My Tentative Interview With Declining Artist Peter Max In 2016

Peter max and unidentified woman in 2016

Peter max and unidentified woman in 2016

Recently there were news reports about artist Peter Max’s dementia worsening and conflicts over his care as well as questions surrounding his factory-like studio. I interviewed the artist for a 2016 piece for the Hearst newspapers of Connecticut. I thought it would be interesting to note my impressions then in the context of the current news stopries.

I was warned on the artios’s mental fragility, asked him the gentlest of questions and helped guide his unerstanding of the basic questions I asked. He was a man removed from reality but still able to address certain questions. Regarding his involvement in his art, I was told he still participated and there were many at the large factory-like who were churning the artwork out, supposedly under his supervision. In the end, I came away with the feeling of a man in great decline but also in a kind of peace, too.

Walk into the studio of Peter Max and enter a world of color, light and optimism, with walls decorated with paintings and art pieces that take you back to a time of peace, love and rock and roll.

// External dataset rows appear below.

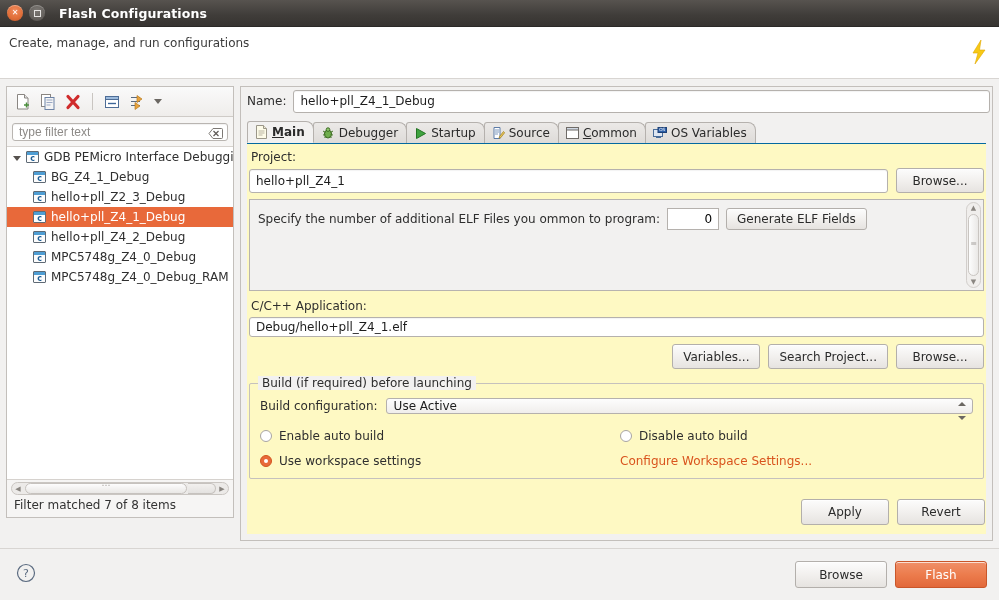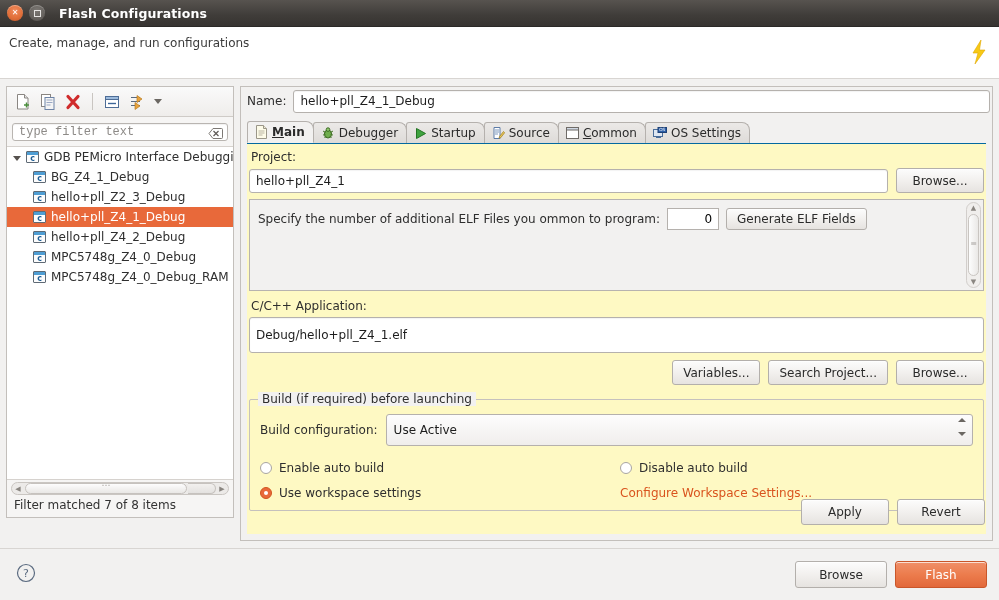--- a/index.html
+++ b/index.html
@@ -84,7 +84,7 @@
   }
   .filter-input {
     width: 100%; height: 18px; border: 1px solid #b9b5b1; border-radius: 3px;
-    background: #ffffff; font-family: Liberation Mono, monospace; font-size: 12px; color: #8d8a87;
+    background: #ffffff; font-family: Liberation Sans, sans-serif; font-size: 12px; color: #8d8a87;
     padding: 0 24px 0 6px; outline: none;
     box-shadow: inset 0 1px 1px rgba(0,0,0,.06);
   }

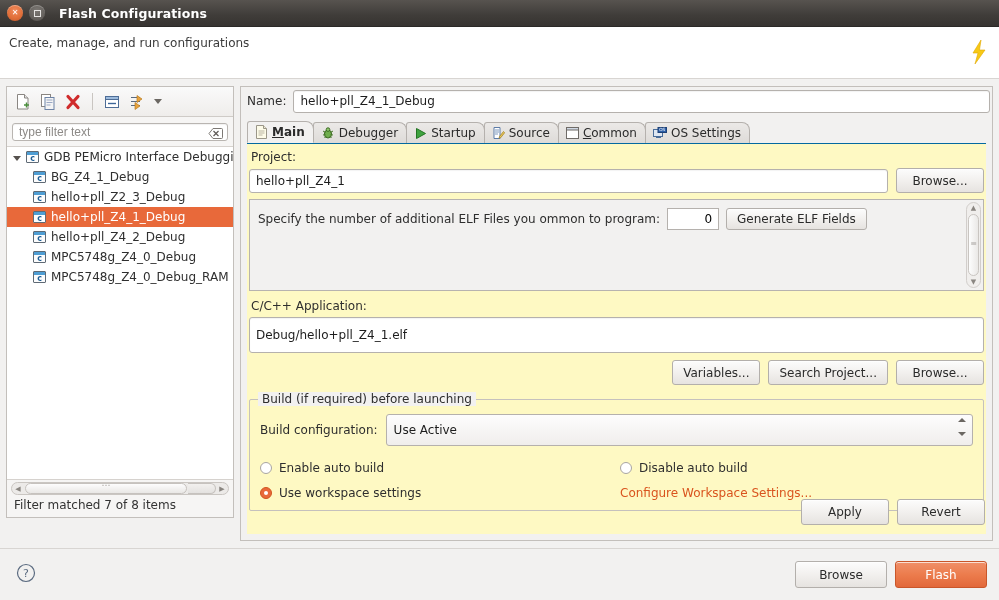--- a/index.html
+++ b/index.html
@@ -501,7 +501,7 @@
             <text x="9.2" y="4.4" font-size="4.3" fill="#ffffff" text-anchor="middle" font-family="DejaVu Sans">OS</text>
           </svg>
         </span>
-        <span>OS Settings</span>
+        <span>OS Variables</span>
       </div>
     </div>
 

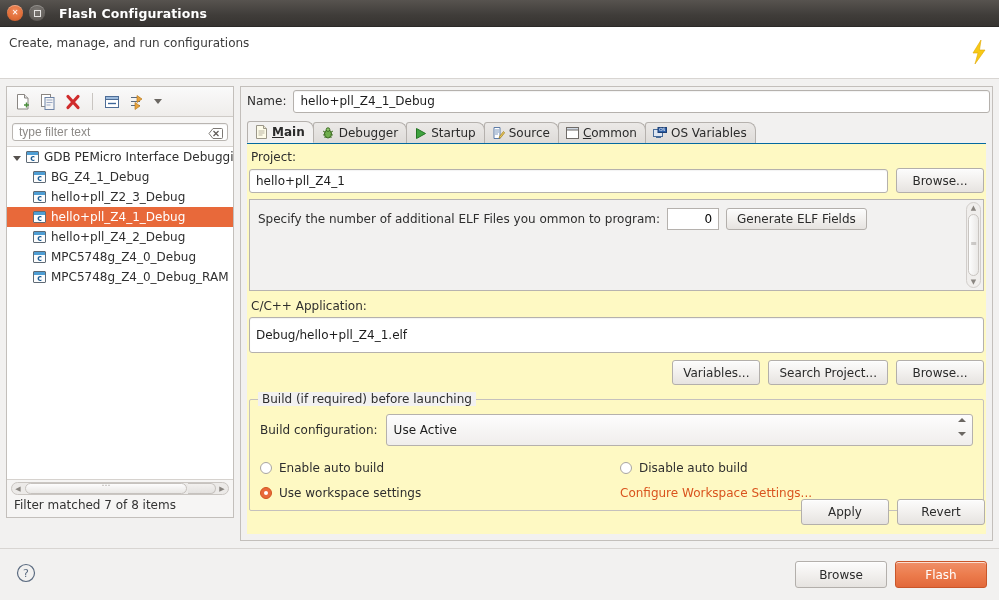--- a/index.html
+++ b/index.html
@@ -528,7 +528,7 @@
 
       <div class="field-label" style="margin:8px 0 4px 4px;">C/C++ Application:</div>
       <div style="padding:0 2px;">
-        <input class="txt" style="width: 100%; height: 36px;" type="text" value="Debug/hello+pll_Z4_1.elf">
+        <input class="txt" style="width: 100%; height: 20px;" type="text" value="Debug/hello+pll_Z4_1.elf">
       </div>
       <div class="row" style="justify-content:flex-end; gap:8px; margin-top:7px; padding-right:2px;">
         <button class="btn" style="min-width:82px;">Variables...</button>

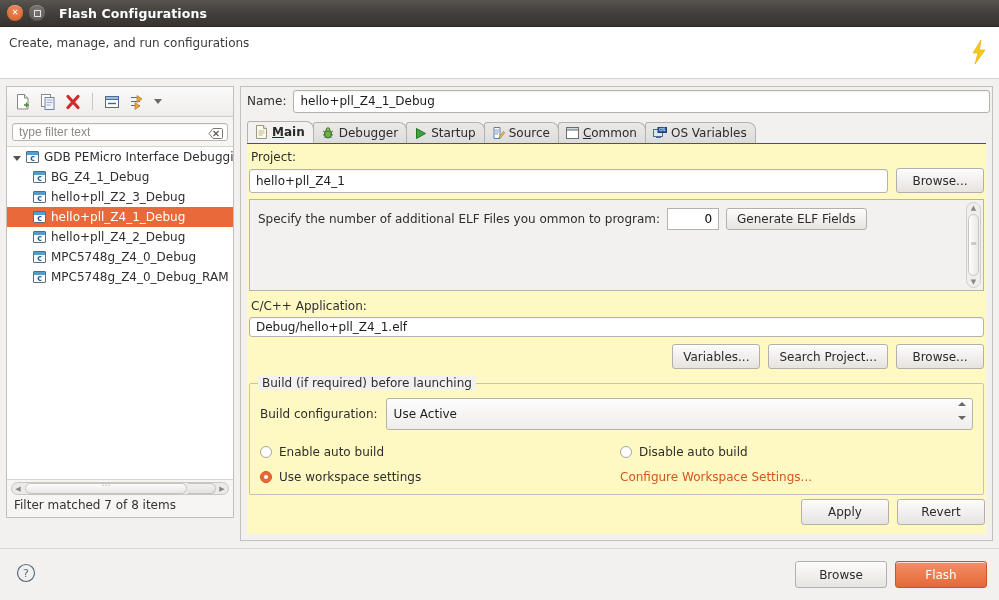--- a/index.html
+++ b/index.html
@@ -253,7 +253,7 @@
     padding: 0 4px; font-size: 12px; color: #2e2e2e;
   }
   .combo {
-    position: relative; flex: 1; height: 32px;
+    position: relative; flex: 1; height: 16px;
     border: 1px solid #b5b1ad; border-radius: 3px;
     background: linear-gradient(to bottom, #fdfdfd, #f0eeec);
     display: flex; align-items: center; padding: 0 24px 0 7px;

Throughout the studio complex — which occupies two stories of a nondescript building near New York’s Central Park West — there are American icons as seen through Max's kaleidoscopic vision: the stars-and-stripes flag, the Statue of Liberty, Frank Sinatra, Woodstock. There's also a colorfully painted Baldwin piano signed by Ringo Starr in the main hallway. A Smirnoff vodka bottle Max designed hangs in the hallway. Then there are signature images of masterworks by Monet, Renoir and Degas as re-imagined through Max’s playful aesthetic. (Mona Lisa never had more reason to smile.)

At 78 and with more than five decades of prolific output, Max continues to produce projects large and small. Rooted in the psychedelic era of pop art in the ’60s, the popularity of his works still remains high, whether it’s for its nostalgia or sheer exuberance. A few years ago, he was commissioned to paint a design on a ship for a cruise line. (He had already decorated a Boeing 707.) More recently he provided artwork for NBC’s “The Voice,” the Rock and Roll Hall of Fame and he’s already planning the backdrop for the 50th anniversary of the Woodstock Festival slated for 2019. There’s also a long list of museum exhibits and gallery shows scheduled, including one at the end of April at the Geary Gallery in Darien, which he will visit twice.

Max has long-since shed his flowing shirts for more J. Press outfits, such as the salmon-colored wool sweater he wore on the day of my visit. But he still has the sweet air of a transported soul from the flower-power days, and despite legal tangling last fall between his wife of 19 years and his son over ownership of works and the care of the artist. During the conflict — which received tabloid attention in New York — it was revealed that Max had a mild form of dementia, but he has never been ruled incompetent to handle his own affairs.